VideoVeritas: AI-Generated Video Detection via Perception Pretext Reinforcement Learning
Hao Tan, Jun Lan, Senyuan Shi, Zichang Tan, Zijian Yu, Huijia Zhu, Weiqiang Wang, Jun Wan, Zhen Lei
TL;DR
VideoVeritas targets robust AI-generated video detection by addressing gaps in fine-grained perception and fact-based reasoning in multimodal models. It introduces a two-stage framework combining Joint Preference Alignment (J-DPO) and Perception Pretext RL (PPRL), enabling perception-grounded reasoning without heavy reliance on labeled AIGC data. MintVid provides a three-part, high-quality evaluation suite spanning general content, facial, and fact-based videos to stress-test detectors. Across extensive experiments, VideoVeritas achieves state-of-the-art performance with balanced recall and precision, outperforming binary detectors and many MLLM-based detectors on ID, OOD, and MintVid benchmarks, highlighting the value of grounding reasoning in perceptual skills for detection tasks.
Abstract
The growing capability of video generation poses escalating security risks, making reliable detection increasingly essential. In this paper, we introduce VideoVeritas, a framework that integrates fine-grained perception and fact-based reasoning.
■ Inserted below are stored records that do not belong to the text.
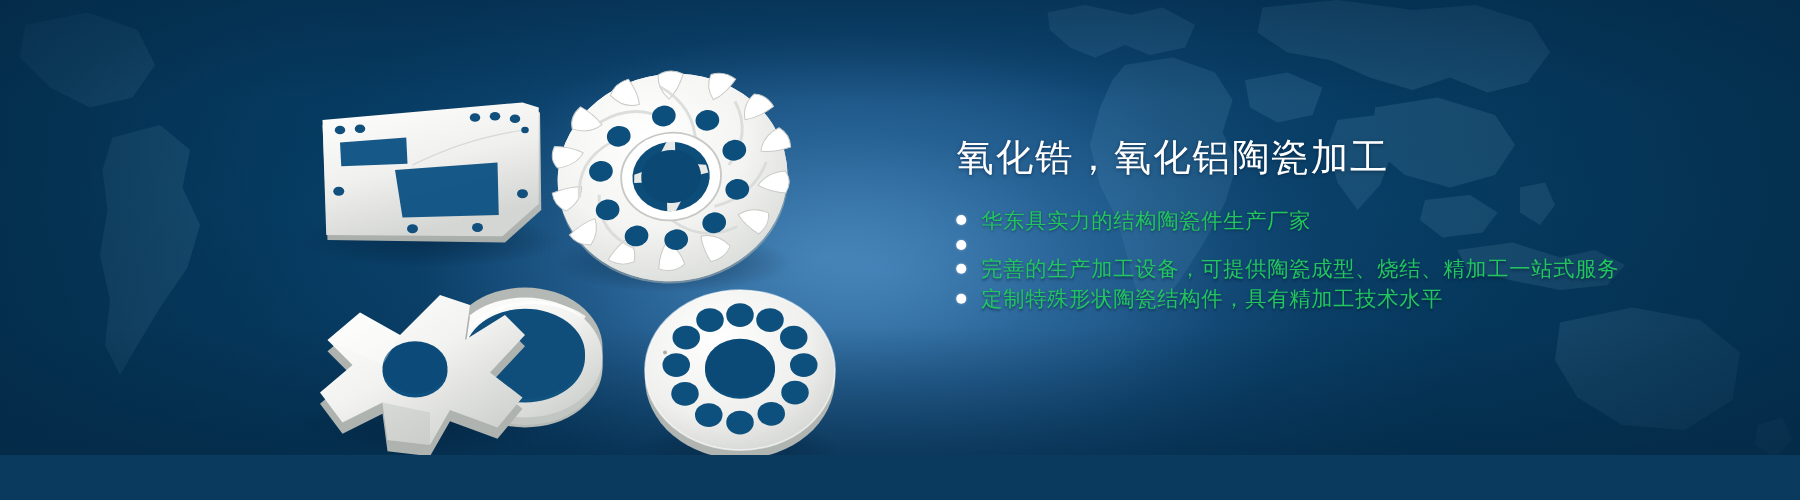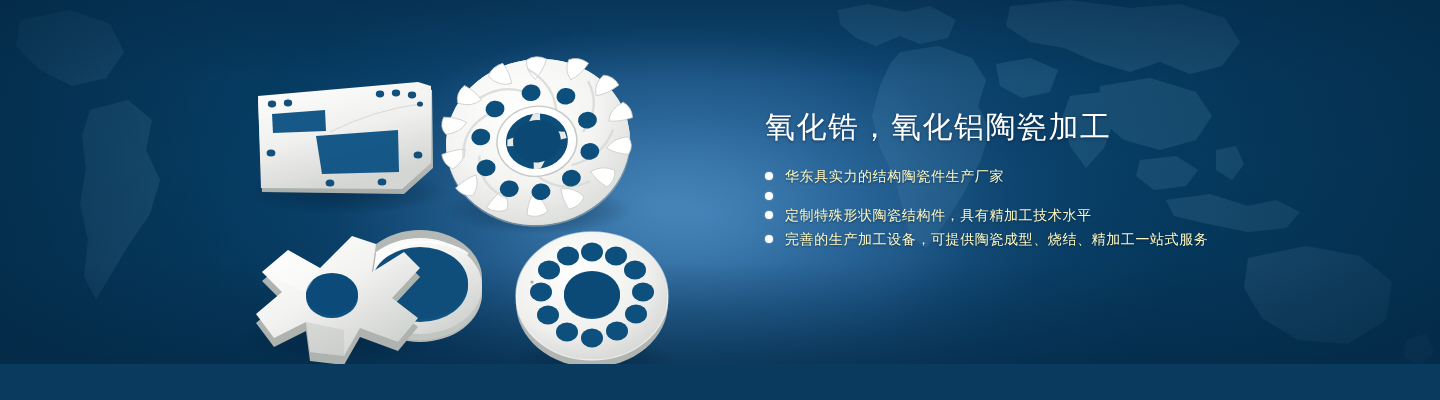"华东具实力的结构陶瓷件生产厂家" .bullet-text { color: #fef9c3 -> #22c55e; font-size: 14px -> 17px }
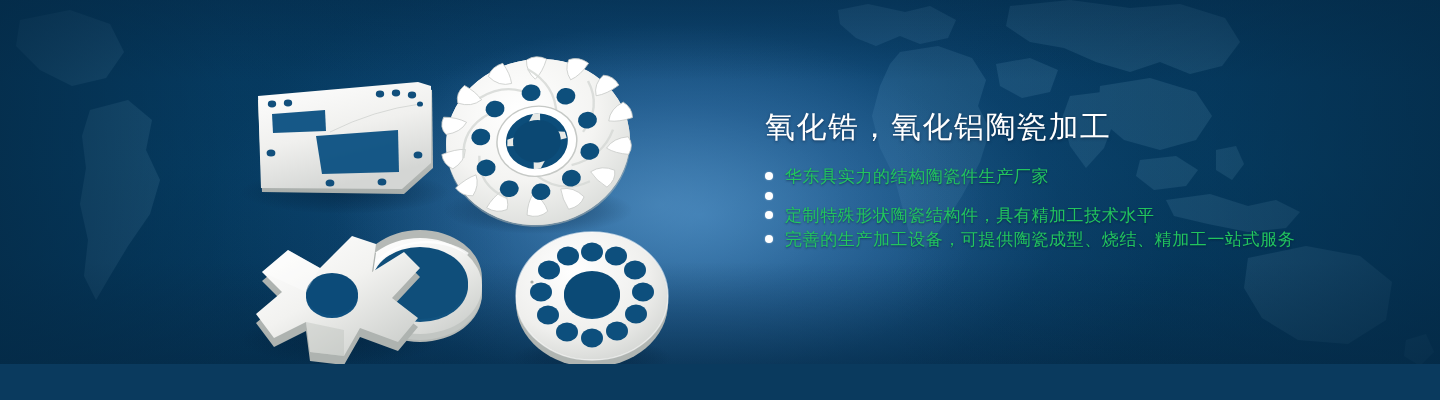"定制特殊形状陶瓷结构件，具有精加工技术水平" li.bullet-row { order: before "完善的生产加工设备，可提供陶瓷成型、烧结、精加工一站式服务" -> after "完善的生产加工设备，可提供陶瓷成型、烧结、精加工一站式服务" }
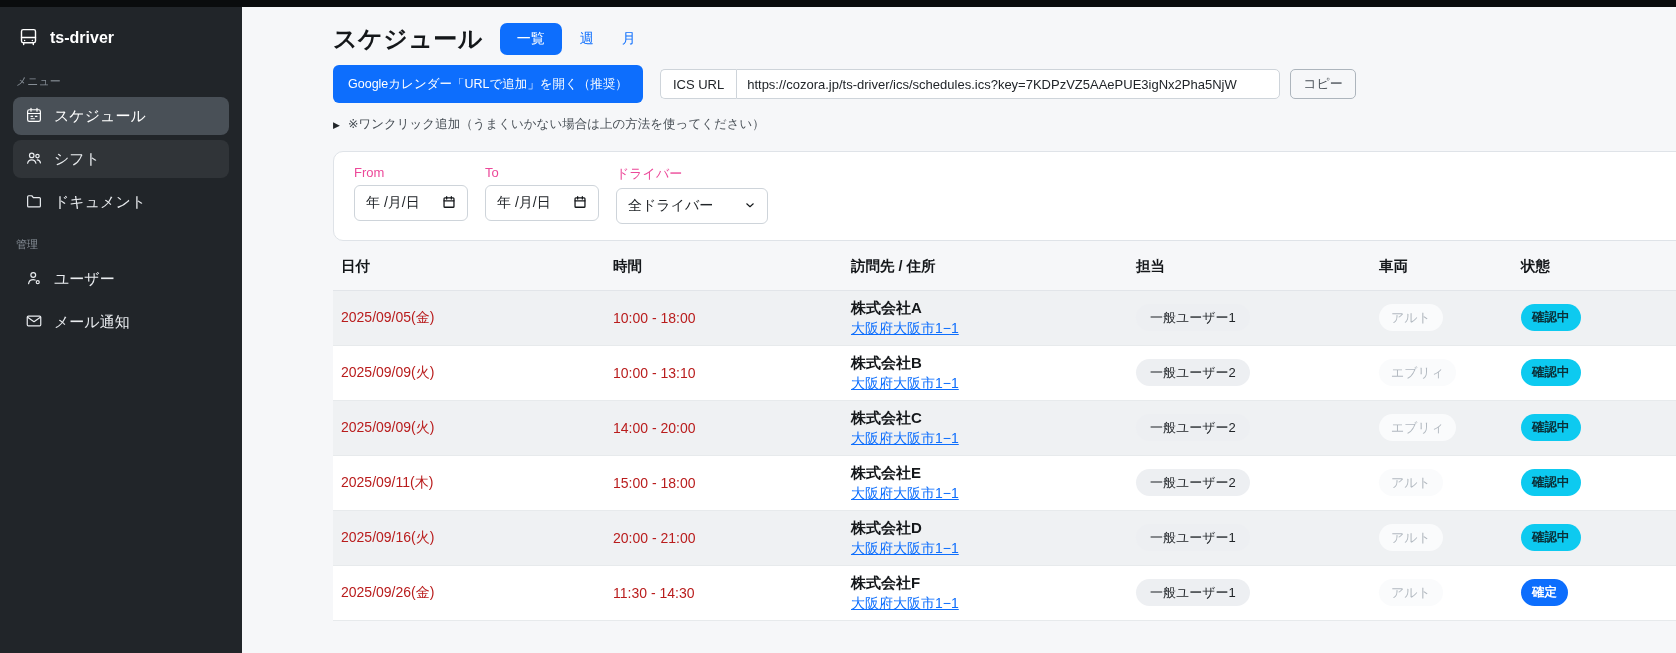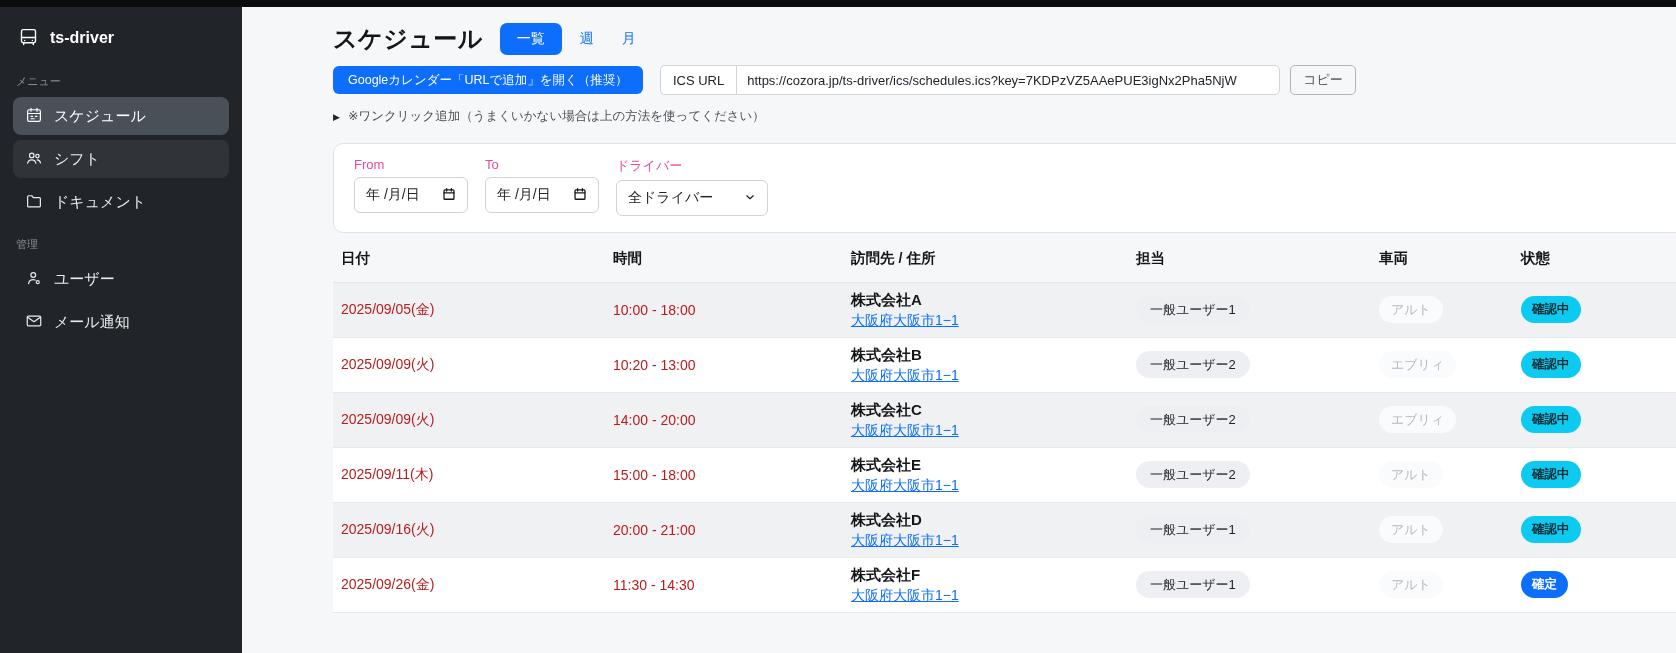"Googleカレンダー「URLで追加」を開く（推奨）" .google-btn { height: 28px -> 38px }
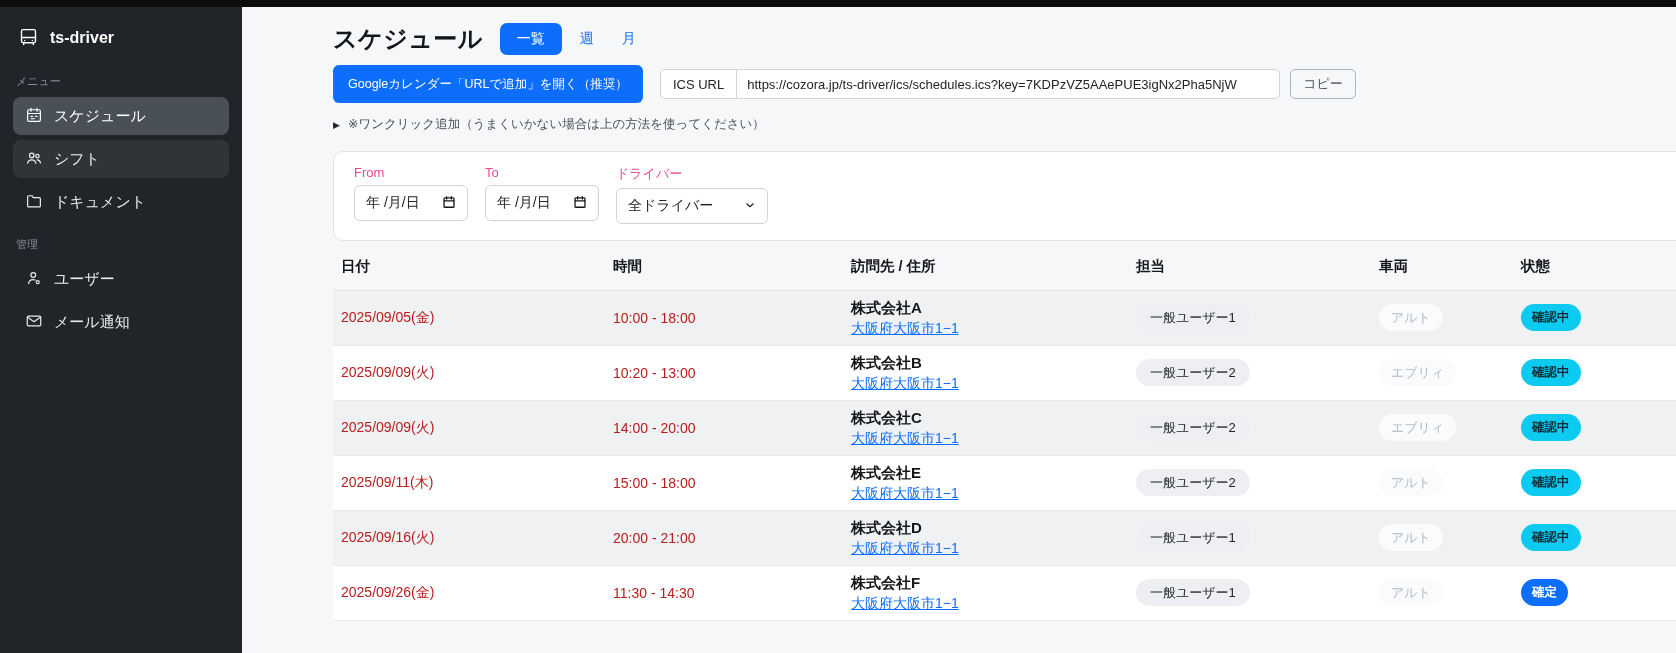"10:20 - 13:00" span.cell-text { text: 10:20 - 13:00 -> 10:00 - 13:10 }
We observe that while current multi-modal large language models (MLLMs) exhibit strong reasoning capacity, their granular perception ability remains limited. To mitigate this, we introduce Joint Preference Alignment and Perception Pretext Reinforcement Learning (PPRL). Specifically, rather than directly optimizing for detection task, we adopt general spatiotemporal grounding and self-supervised object counting in the RL stage, enhancing detection performance with simple perception pretext tasks. To facilitate robust evaluation, we further introduce MintVid, a light yet high-quality dataset containing 3K videos from 9 state-of-the-art generators, along with a real-world collected subset that has factual errors in content. Experimental results demonstrate that existing methods tend to bias towards either superficial reasoning or mechanical analysis, while VideoVeritas achieves more balanced performance across diverse benchmarks.